Every DBA uses backup file as the basis to recover a corrupted SQL Server database. SQL Server’s maintenance plan helps you to create Backup plans. You can then schedule those maintenance plans as jobs though SQL Server agent. However you will not receive any alert if these backup files get corrupted or moved or deleted from the backup path. This article will help you to identify if all databases in your SQL environment has a backup file that can be used during a disaster recovery.
Start with a function
Execute the script from a new query window. We are creating a function to check if the backup file exists at the backup path. The function will return 1 if the backup file is available and returns 0 if the backup file is not available. We can then create a temp table to hold the backup date, age of backup file, full path of backup file and a column to hold 1 or 0.
Set alert
On this temp table, you have to focus on the “cexists” column. If the backup file is missing for a database, fix it immediately by taking a FULL backup.

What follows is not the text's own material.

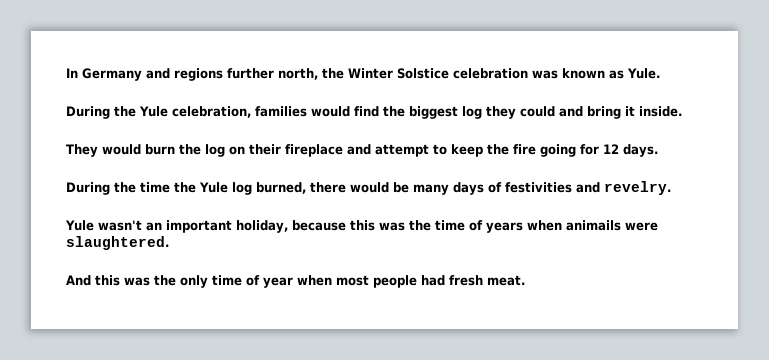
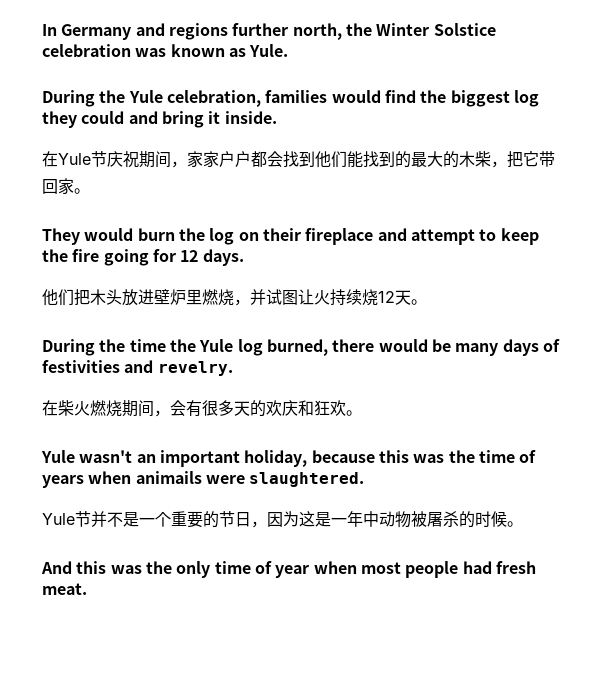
(682, 111) none -> [42,151,555,168] [42,178,90,195] // 在Yule节庆祝期间，家家户户都会找到他们能找到的最大的木柴，把它带回家。
(658, 150) none -> [42,289,427,306] // 他们把木头放进壁炉里燃烧，并试图让火持续烧12天。
(671, 188) none -> [42,400,362,417] // 在柴火燃烧期间，会有很多天的欢庆和狂欢。
(169, 243) none -> [42,511,523,528] // Yule节并不是一个重要的节日，因为这是一年中动物被屠杀的时候。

Following might be reasons for the column “cexists” to show ‘0’ for a database
- Backup file was deleted from the backup path
- Backup file was renamed and the script was not able to identify it
- The maintenance plan was set to backup only selected user databases instead of all user databases.
The next column to be focussed is the age of backup file. A full backup file that is one year old will never help us. The best method is to compare this column with your company’s backup policy. In most of companies, FULL back up happens for every week. So any FULL backup file that is older than 7 days is a non-compliant.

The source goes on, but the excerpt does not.